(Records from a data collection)
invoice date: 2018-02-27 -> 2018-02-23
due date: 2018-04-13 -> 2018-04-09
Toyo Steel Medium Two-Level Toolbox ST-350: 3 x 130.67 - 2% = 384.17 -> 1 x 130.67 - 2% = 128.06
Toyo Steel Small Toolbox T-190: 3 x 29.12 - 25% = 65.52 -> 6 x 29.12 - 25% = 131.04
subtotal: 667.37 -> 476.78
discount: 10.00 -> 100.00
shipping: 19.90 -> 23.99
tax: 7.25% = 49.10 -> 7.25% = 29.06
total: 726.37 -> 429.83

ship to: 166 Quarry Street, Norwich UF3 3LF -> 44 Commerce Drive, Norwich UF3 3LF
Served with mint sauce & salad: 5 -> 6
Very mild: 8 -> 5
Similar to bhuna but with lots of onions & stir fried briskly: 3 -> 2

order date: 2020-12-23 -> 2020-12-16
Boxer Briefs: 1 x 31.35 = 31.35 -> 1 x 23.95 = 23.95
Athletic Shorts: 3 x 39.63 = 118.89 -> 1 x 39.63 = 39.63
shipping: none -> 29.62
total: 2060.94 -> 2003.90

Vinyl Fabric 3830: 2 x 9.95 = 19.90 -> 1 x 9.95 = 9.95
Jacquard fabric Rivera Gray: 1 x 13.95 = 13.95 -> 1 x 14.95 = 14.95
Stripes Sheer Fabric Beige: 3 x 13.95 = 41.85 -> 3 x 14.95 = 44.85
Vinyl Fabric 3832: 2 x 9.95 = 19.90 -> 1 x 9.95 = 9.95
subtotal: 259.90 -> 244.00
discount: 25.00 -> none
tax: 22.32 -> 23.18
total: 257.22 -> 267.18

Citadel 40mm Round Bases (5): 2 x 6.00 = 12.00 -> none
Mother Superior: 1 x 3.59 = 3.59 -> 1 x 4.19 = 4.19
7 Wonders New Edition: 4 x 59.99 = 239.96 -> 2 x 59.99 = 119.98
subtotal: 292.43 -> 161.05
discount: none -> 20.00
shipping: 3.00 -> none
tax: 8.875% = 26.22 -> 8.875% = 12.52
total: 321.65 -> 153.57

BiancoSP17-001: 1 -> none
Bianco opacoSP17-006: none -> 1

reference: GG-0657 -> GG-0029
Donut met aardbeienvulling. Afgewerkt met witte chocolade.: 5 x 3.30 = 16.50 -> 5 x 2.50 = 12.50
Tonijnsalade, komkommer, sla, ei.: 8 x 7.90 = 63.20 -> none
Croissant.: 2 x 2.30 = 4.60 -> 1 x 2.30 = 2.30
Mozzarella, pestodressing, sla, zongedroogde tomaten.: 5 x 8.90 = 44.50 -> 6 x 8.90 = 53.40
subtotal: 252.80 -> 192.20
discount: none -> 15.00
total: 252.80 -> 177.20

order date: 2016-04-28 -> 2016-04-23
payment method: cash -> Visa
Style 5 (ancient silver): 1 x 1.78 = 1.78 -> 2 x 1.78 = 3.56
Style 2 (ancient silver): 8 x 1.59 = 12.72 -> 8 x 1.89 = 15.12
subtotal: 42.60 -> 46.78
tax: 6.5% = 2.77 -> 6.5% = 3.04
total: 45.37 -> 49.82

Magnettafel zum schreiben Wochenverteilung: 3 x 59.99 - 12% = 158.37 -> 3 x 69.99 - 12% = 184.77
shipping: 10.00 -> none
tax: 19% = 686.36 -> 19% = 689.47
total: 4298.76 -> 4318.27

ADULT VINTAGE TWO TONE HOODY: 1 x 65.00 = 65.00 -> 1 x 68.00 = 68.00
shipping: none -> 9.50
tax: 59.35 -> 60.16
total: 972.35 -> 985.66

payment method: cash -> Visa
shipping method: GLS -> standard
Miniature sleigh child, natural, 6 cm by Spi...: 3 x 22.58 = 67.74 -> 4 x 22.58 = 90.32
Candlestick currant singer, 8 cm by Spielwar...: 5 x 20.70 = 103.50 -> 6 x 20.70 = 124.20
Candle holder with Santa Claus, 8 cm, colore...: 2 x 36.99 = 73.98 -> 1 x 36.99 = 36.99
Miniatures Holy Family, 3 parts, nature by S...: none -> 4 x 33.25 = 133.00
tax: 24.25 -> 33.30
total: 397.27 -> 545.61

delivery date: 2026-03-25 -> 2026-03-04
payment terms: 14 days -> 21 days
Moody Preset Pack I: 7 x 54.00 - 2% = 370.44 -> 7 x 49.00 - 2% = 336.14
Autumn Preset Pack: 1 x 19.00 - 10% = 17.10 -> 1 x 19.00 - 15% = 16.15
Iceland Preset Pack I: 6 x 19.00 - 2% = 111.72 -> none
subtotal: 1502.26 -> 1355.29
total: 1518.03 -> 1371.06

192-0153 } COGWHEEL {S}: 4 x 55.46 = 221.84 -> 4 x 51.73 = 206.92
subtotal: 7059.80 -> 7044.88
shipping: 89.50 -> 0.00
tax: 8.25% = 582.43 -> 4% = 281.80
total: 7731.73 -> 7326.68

[Problem details]: What lines in the data above contain the word "Style"? Show them all.

[Output below]:
Style 5 (ancient silver): 1 x 1.78 = 1.78 -> 2 x 1.78 = 3.56
Style 2 (ancient silver): 8 x 1.59 = 12.72 -> 8 x 1.89 = 15.12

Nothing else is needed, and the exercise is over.